Print exactly the lines below between the line holding "- Scope | n/a | n/a | n/a | M" and the line holding "filter-QueryType | M", inclusive, and nothing more.

**** Study material

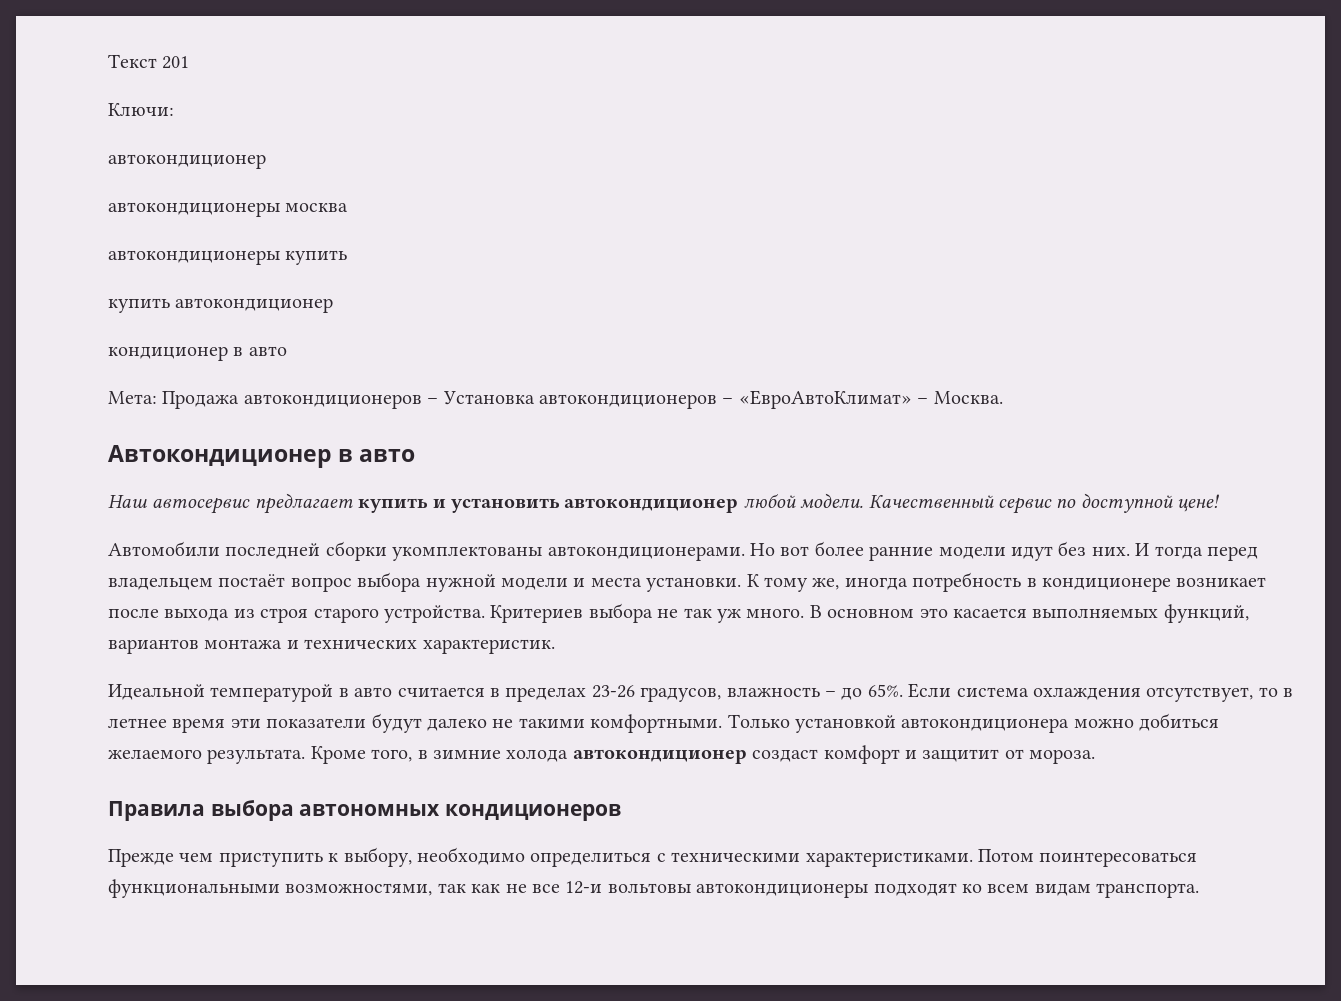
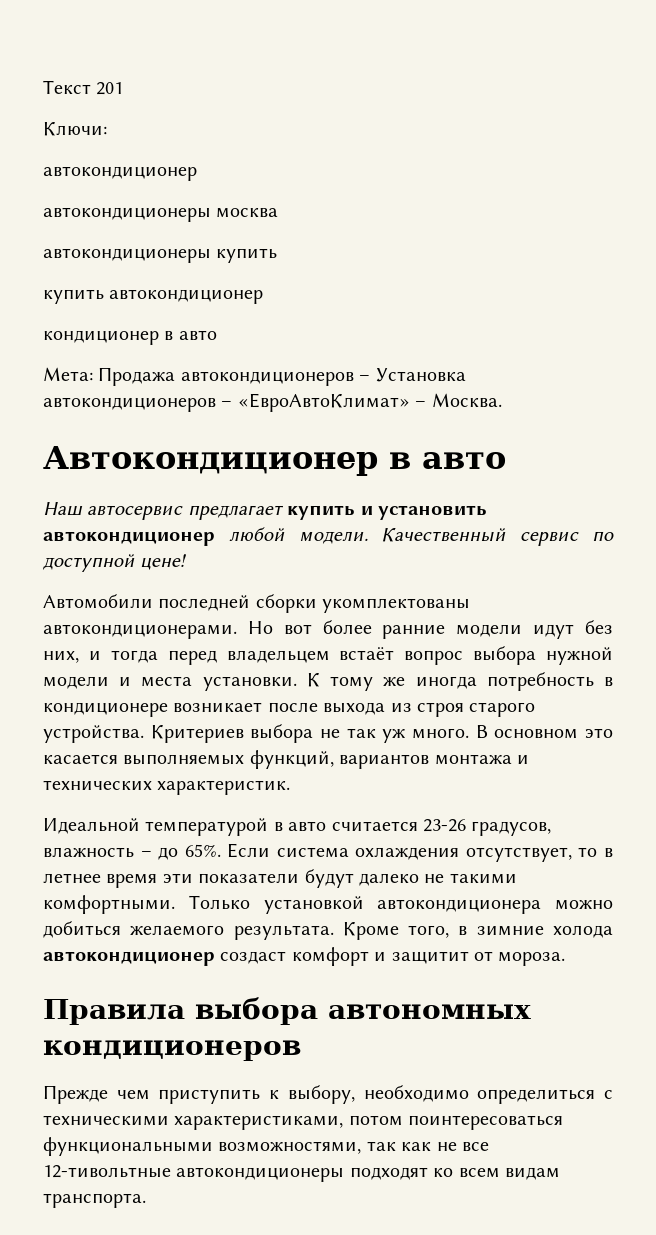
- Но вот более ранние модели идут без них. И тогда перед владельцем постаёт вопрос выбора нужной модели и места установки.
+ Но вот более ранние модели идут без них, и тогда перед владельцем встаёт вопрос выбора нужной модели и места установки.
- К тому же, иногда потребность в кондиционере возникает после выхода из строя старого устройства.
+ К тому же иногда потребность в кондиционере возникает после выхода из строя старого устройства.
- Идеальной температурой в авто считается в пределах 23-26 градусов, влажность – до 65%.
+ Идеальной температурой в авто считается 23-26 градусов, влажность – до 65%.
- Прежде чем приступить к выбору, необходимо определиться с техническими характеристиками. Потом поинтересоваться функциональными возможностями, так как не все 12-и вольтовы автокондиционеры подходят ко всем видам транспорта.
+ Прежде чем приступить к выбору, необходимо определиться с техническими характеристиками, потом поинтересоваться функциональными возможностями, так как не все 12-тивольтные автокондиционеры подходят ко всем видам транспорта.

********
**** Study material

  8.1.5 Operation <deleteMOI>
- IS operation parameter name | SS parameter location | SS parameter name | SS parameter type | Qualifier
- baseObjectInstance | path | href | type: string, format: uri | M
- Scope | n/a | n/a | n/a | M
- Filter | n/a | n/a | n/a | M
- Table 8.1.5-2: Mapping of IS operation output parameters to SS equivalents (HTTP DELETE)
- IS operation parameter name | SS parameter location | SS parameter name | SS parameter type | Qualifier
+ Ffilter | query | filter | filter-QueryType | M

********

Task answer:
- Scope | n/a | n/a | n/a | M
- Filter | n/a | n/a | n/a | M
- Table 8.1.5-2: Mapping of IS operation output parameters to SS equivalents (HTTP DELETE)
- IS operation parameter name | SS parameter location | SS parameter name | SS parameter type | Qualifier
+ Ffilter | query | filter | filter-QueryType | M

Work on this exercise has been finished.